This work originated in the desire to create a monument to Beethoven in Bonn. Schumann thought that by composing a work that he could sell, he could financially assist in the construction of this memorial to his beloved composer. Although he abandoned any such title such as 'sonata', the work is close to being one. However an important air of improvisation hovers over the form which Kate Liu fully exploited.

Rather than analyze this performance in any musicological sense, I will try and paint a picture of the ebb and flow of my own waves of emotion as the piece progressed, a picture of the sea of my own response as it undulated in the currents. Liu cultivated a deeply introspective lyricism from the outset interrupted by darkest night, perhaps almost too fiercely emotional at times as anguish carried her away. However she never inflated her dynamic or exceeded the boundaries of 'good taste' even in her significant slowing of the tempo and hesitations pregnant with poetic implications and meaning. Someone I spoke to later objected to this approach, feeling that Schumann belongs to the world of German metaphysicians and should not be approached as if he were a romantic Chopin.

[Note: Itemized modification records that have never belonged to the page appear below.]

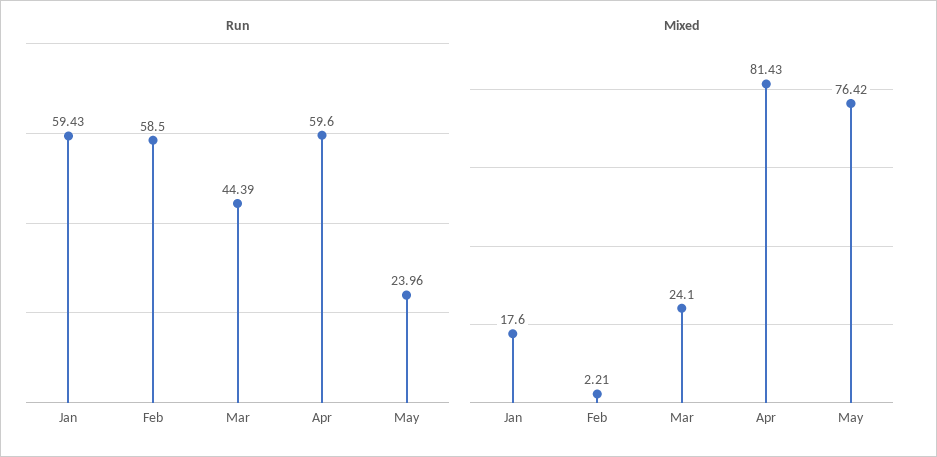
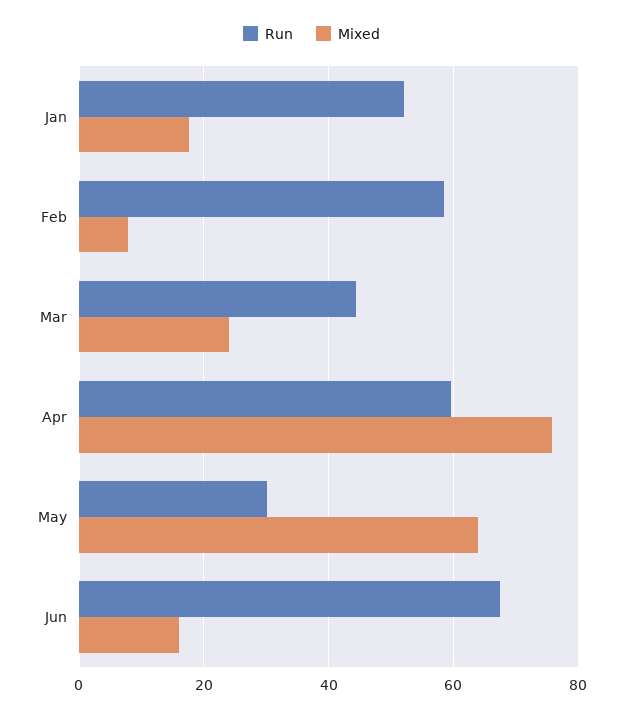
Run, Jan: 59.43 -> 52
Run, May: 23.96 -> 30
Mixed, Feb: 2.21 -> 8
Mixed, Apr: 81.43 -> 76
Mixed, May: 76.42 -> 64
Run, Jun: none -> 68
Mixed, Jun: none -> 16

References to Clara abound in this work  despite the Beethovenian intentions. Robert cannot help himself.  He uses a line from a Beethoven song where the original text reads  “Then accept these songs, beloved, which l sang for you alone.” Clearly a musical love token for Clara. The Fantasy score is actually headed with a literary reference, a motto from Schlegel’s poetry: “Through all the tones in Earth's many-colored dream, there sounds one soft long-drawn note for the secret listener.” Schumann admitted as much in a letter to Clara.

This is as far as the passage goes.